» WORK ORDER
Among the entries below, which lines run from the line with "The Petite Chocolate" through the line with "delivery date: 2019-11-14 -> 2019-12-14"? Retype those, both ends included, exactly and without pictures.

» DATA SHOWN
* * * * * * * * *
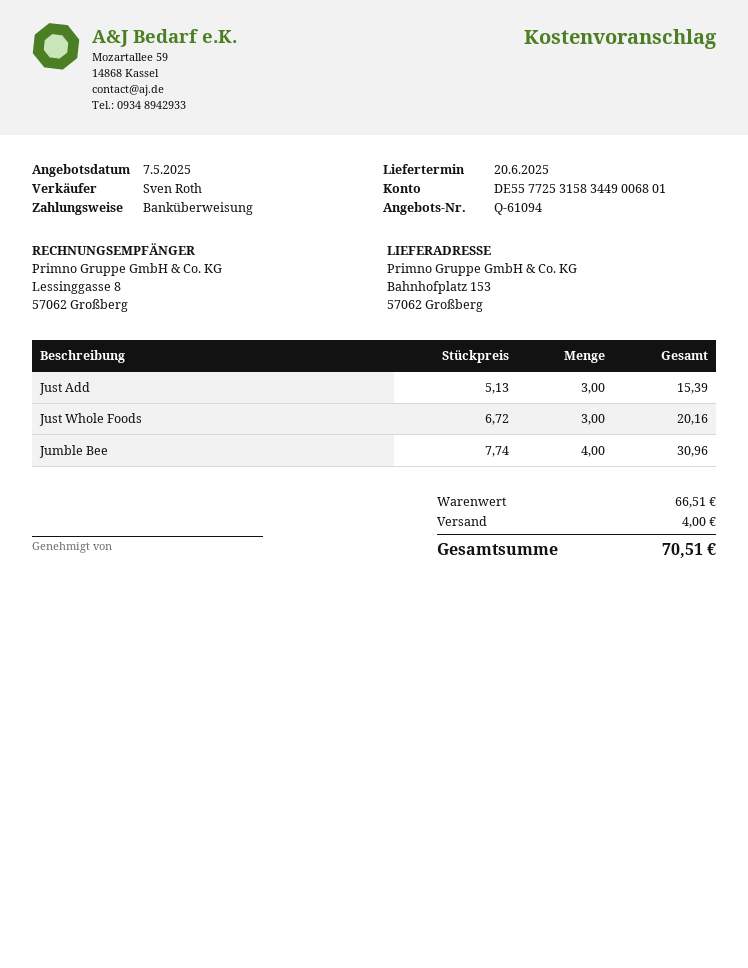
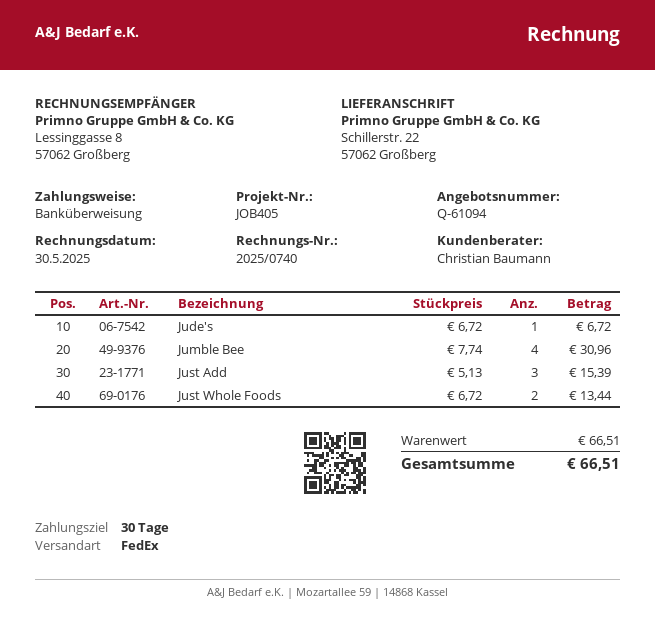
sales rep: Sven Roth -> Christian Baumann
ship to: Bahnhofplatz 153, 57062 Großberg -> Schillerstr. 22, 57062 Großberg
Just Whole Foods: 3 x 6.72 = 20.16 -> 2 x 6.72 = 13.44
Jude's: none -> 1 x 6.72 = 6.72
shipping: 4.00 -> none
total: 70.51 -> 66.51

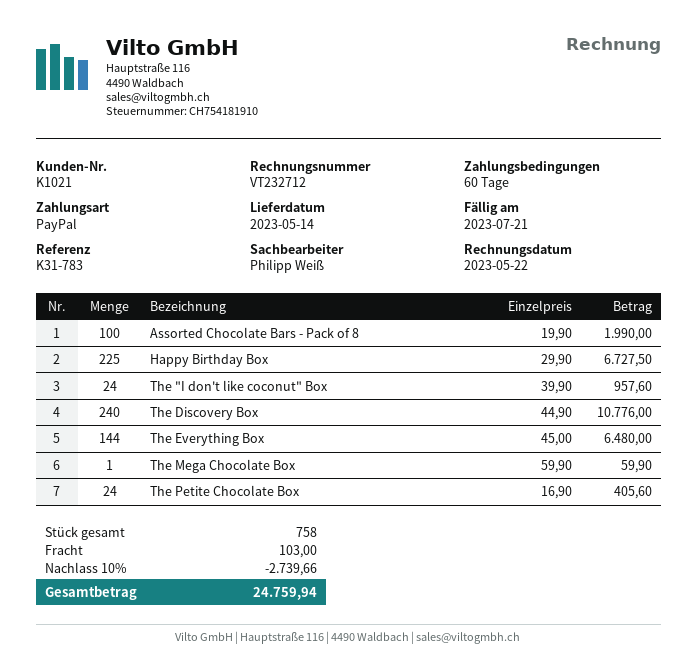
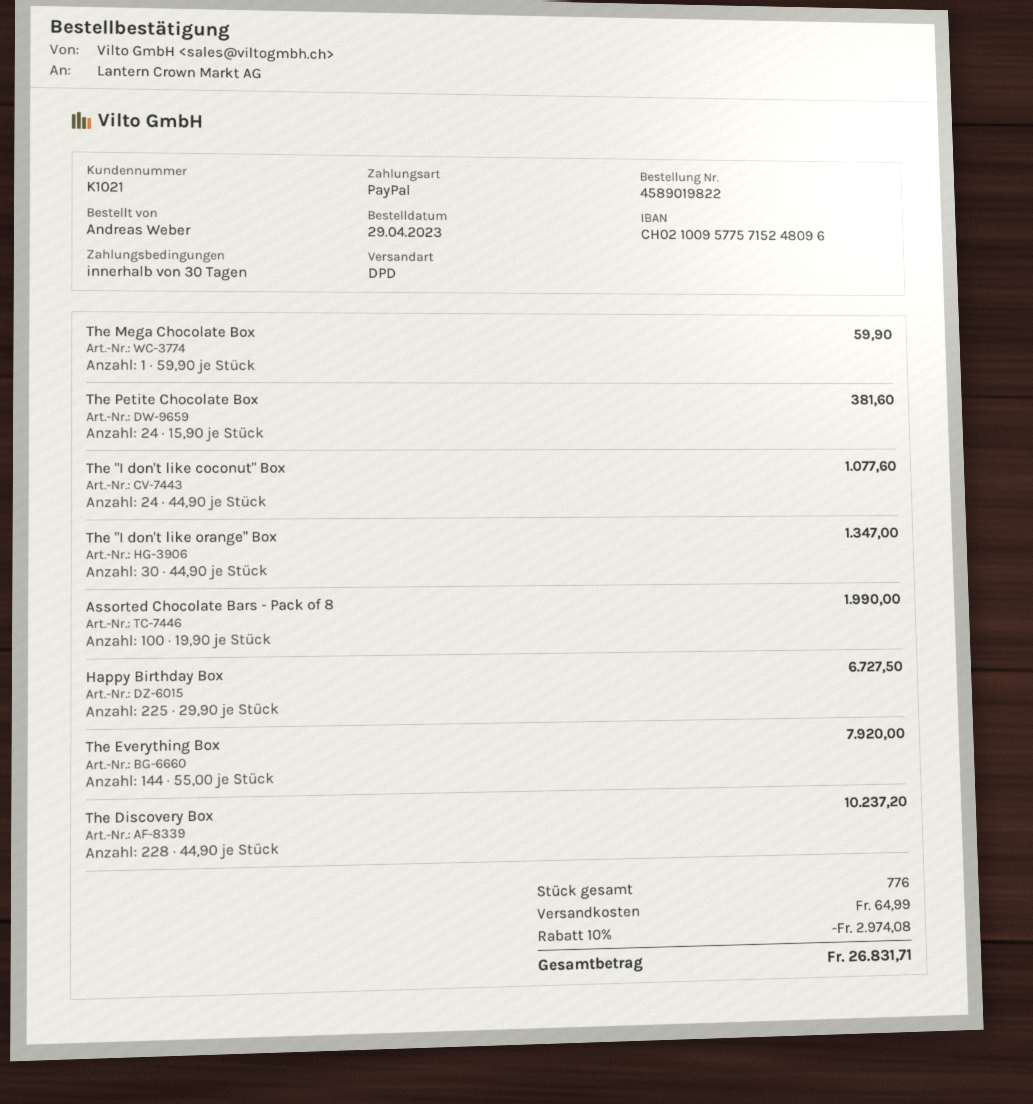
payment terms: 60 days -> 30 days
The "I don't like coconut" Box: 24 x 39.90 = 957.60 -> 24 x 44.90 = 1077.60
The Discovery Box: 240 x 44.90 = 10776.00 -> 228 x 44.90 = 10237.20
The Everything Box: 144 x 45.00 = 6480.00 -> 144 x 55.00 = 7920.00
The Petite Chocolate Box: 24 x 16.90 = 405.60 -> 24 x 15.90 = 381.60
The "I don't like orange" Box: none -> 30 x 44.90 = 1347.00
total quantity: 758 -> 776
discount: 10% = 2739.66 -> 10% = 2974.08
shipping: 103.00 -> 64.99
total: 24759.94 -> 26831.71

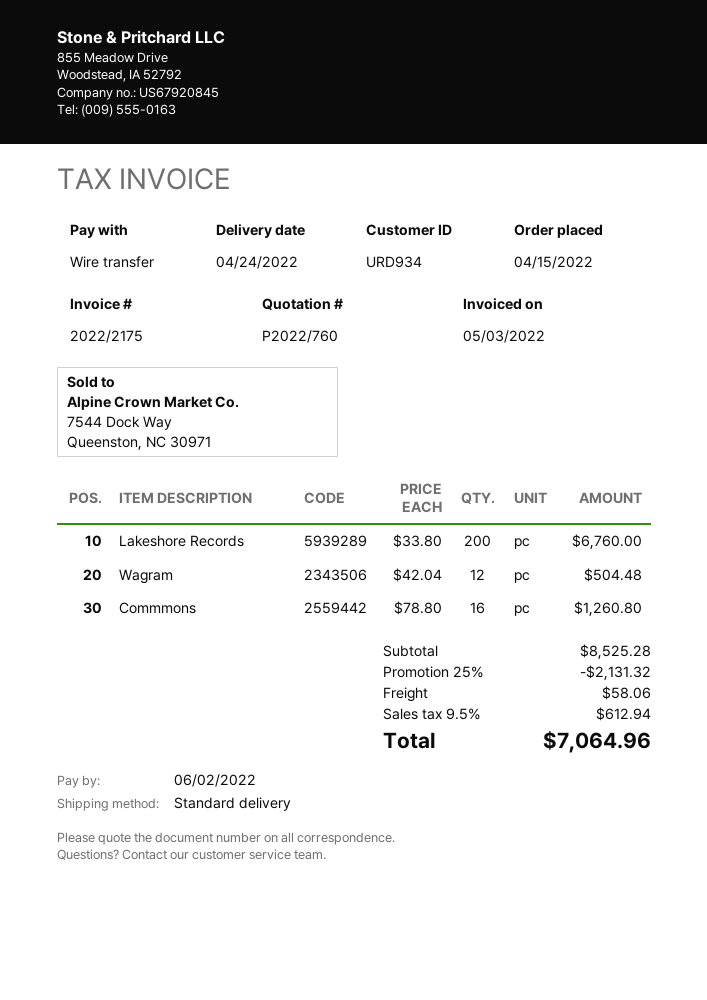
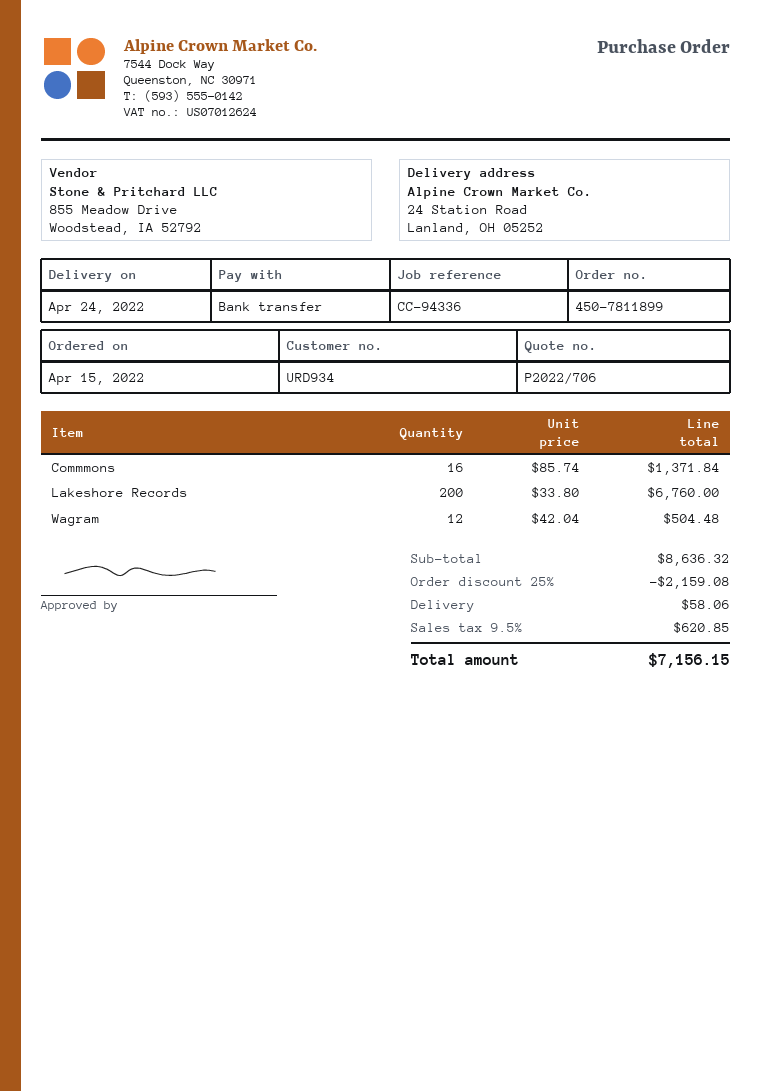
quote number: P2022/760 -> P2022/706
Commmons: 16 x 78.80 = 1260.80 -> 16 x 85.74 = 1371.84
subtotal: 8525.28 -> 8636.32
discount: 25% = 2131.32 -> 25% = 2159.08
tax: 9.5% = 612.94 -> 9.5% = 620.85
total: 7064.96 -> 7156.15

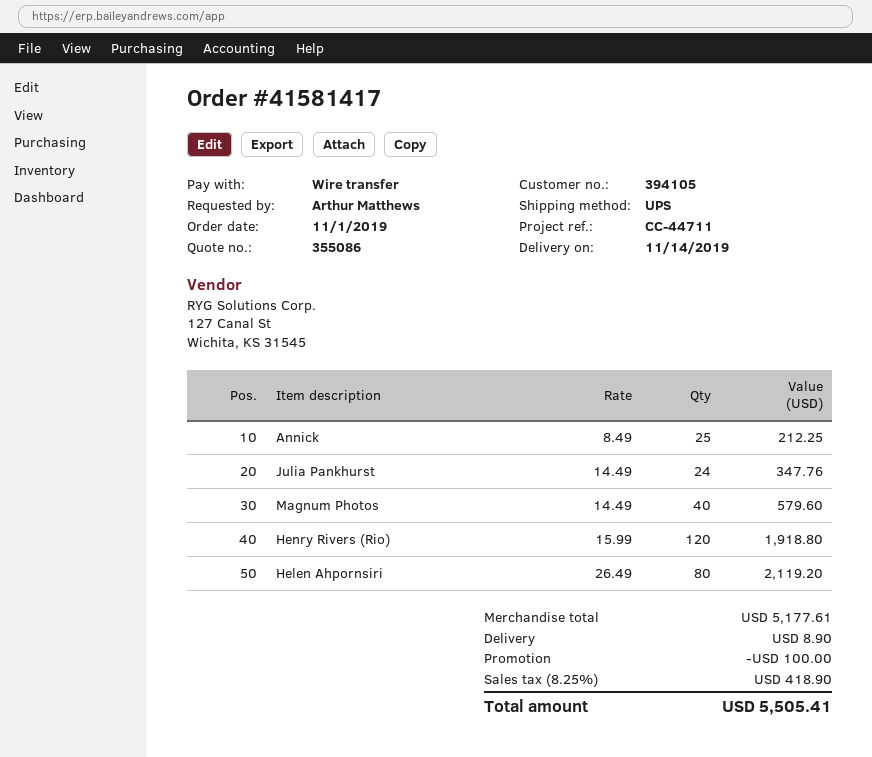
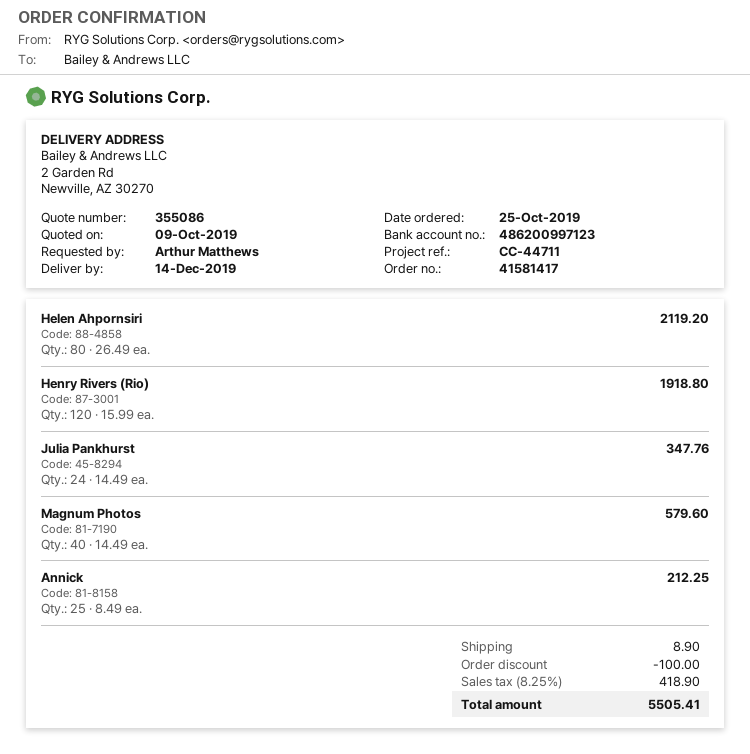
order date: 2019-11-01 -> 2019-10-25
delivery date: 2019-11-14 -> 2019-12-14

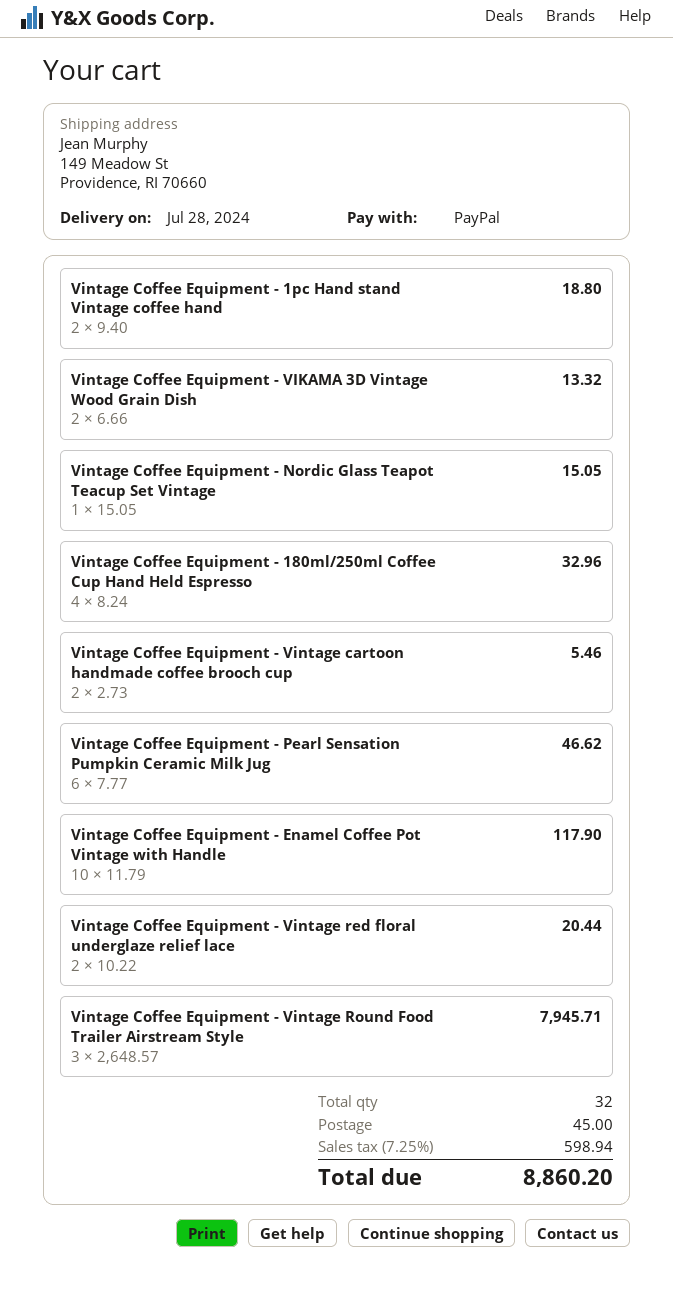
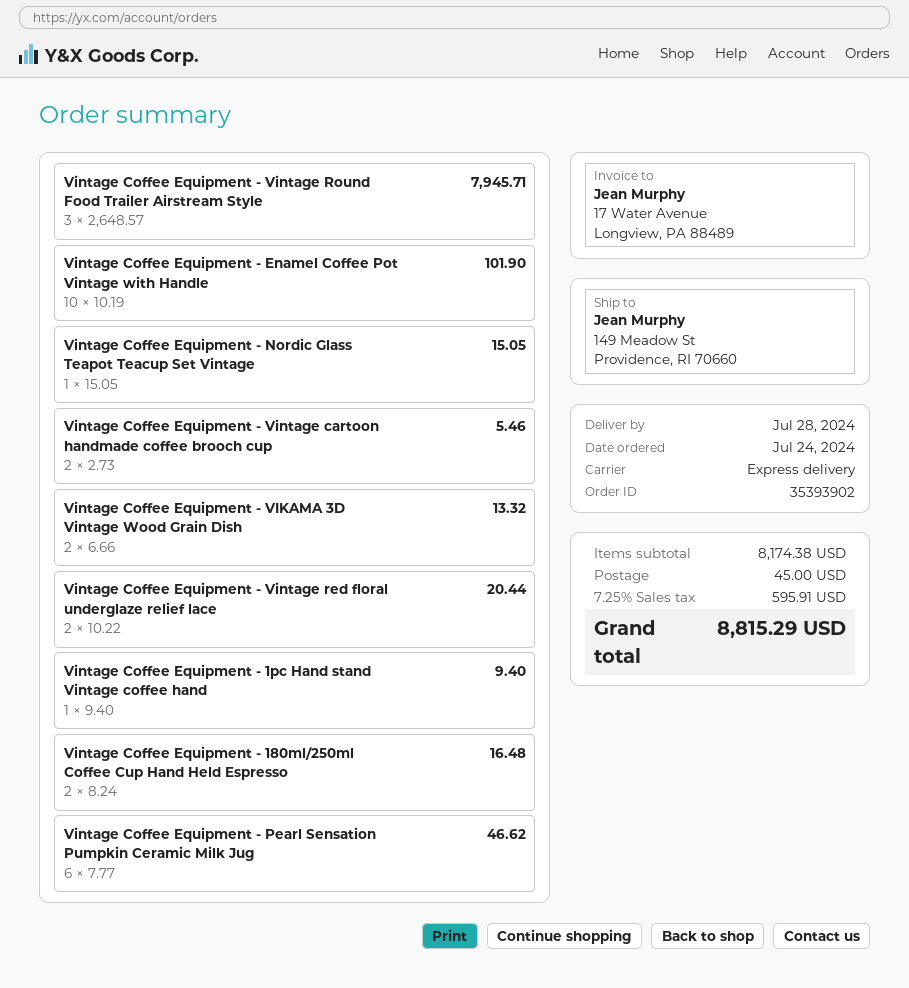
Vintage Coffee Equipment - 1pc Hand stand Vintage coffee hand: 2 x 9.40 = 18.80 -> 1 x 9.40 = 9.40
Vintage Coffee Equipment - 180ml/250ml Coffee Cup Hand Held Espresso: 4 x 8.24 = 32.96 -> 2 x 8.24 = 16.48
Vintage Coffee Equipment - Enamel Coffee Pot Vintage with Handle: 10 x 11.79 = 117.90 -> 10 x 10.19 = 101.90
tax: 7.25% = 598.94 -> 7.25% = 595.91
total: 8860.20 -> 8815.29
* * * * * * * * *
» REPLY
The Petite Chocolate Box: 24 x 16.90 = 405.60 -> 24 x 15.90 = 381.60
The "I don't like orange" Box: none -> 30 x 44.90 = 1347.00
total quantity: 758 -> 776
discount: 10% = 2739.66 -> 10% = 2974.08
shipping: 103.00 -> 64.99
total: 24759.94 -> 26831.71

quote number: P2022/760 -> P2022/706
Commmons: 16 x 78.80 = 1260.80 -> 16 x 85.74 = 1371.84
subtotal: 8525.28 -> 8636.32
discount: 25% = 2131.32 -> 25% = 2159.08
tax: 9.5% = 612.94 -> 9.5% = 620.85
total: 7064.96 -> 7156.15

order date: 2019-11-01 -> 2019-10-25
delivery date: 2019-11-14 -> 2019-12-14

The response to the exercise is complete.